Touching BasesApril 15, 2010
Clusters in the Outfield
By Jeremy Greenhouse

"I waved in my outfielders. When they got in around me, I said, 'Sit down there on the grass right behind me. I'm pitching this last guy without an outfield.'" -- Satchel

Outfielder positioning has been a hot topic over at The Book Blog recently. Max Marchi has done some great research on the topic of defense positioning.

Using MLBAM data, which reports the location of where the ball was fielded, as well as Peter Jensen's Gameday translations, I queried the hit locations of balls in the air that left the infield but stayed in the ballpark. I restricted my sample to only hitters who had at least 100 balls in the air from one side of the plate through 2008-2009. I then ran a k-means algorithm that split the spray chart into three different clusters. I wouldn't say that the centers of each cluster indicate where a fielder might be positioned, since a lot more than just getting to balls goes into positioning, but one might put it that they indicate the middle of a fielder's area of responsibility. I think of it as a tidy way to quantify someone's spray chart.
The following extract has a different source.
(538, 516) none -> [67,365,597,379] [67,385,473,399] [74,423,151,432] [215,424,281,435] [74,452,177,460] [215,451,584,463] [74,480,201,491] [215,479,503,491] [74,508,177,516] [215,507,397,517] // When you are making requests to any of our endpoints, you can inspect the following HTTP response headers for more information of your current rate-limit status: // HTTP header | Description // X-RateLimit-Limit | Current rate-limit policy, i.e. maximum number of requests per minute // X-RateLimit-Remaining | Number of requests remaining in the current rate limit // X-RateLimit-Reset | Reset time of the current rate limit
For example, Joe Mauer hits the ball in the air the other way a lot. The left-fielder is responsible for three times as many fly balls off Mauer's bat as the right fielder. Conversely, Carlos Pena pulls a fair share of his fly balls. Assigning each ball to a fielder yields the following chart:


Logically, a fielder would get to the most balls the fastest by standing in the middle of his zone. Again, that often doesn't align with the actual job of the fielder, which is to prevent runs. Averaging the clusters produces the following centers:


So the difference in the average hit locations between a great pull hitter and a great opposite-field hitter comes out to around 30 feet.

The most interesting and informative chart is probably the one that splits batters by handedness.


On average, corner outfielders have to move 15-20 feet depending on the handedness of the batter. This is the result of pulled balls traveling farther than opposite-field balls. The center fielder only moves five feet in general. Grouping by pitcher handedness didn't produce any visibly different results.

Now, I'll look at some of the most extreme differences in cluster centers. While Pena and Mauer have an extreme difference in the rate of balls they put in play to each field, their clusters were in close proximity as compared to Scott Podsednik and Ray Durham, whose centers were 50-100 feet apart.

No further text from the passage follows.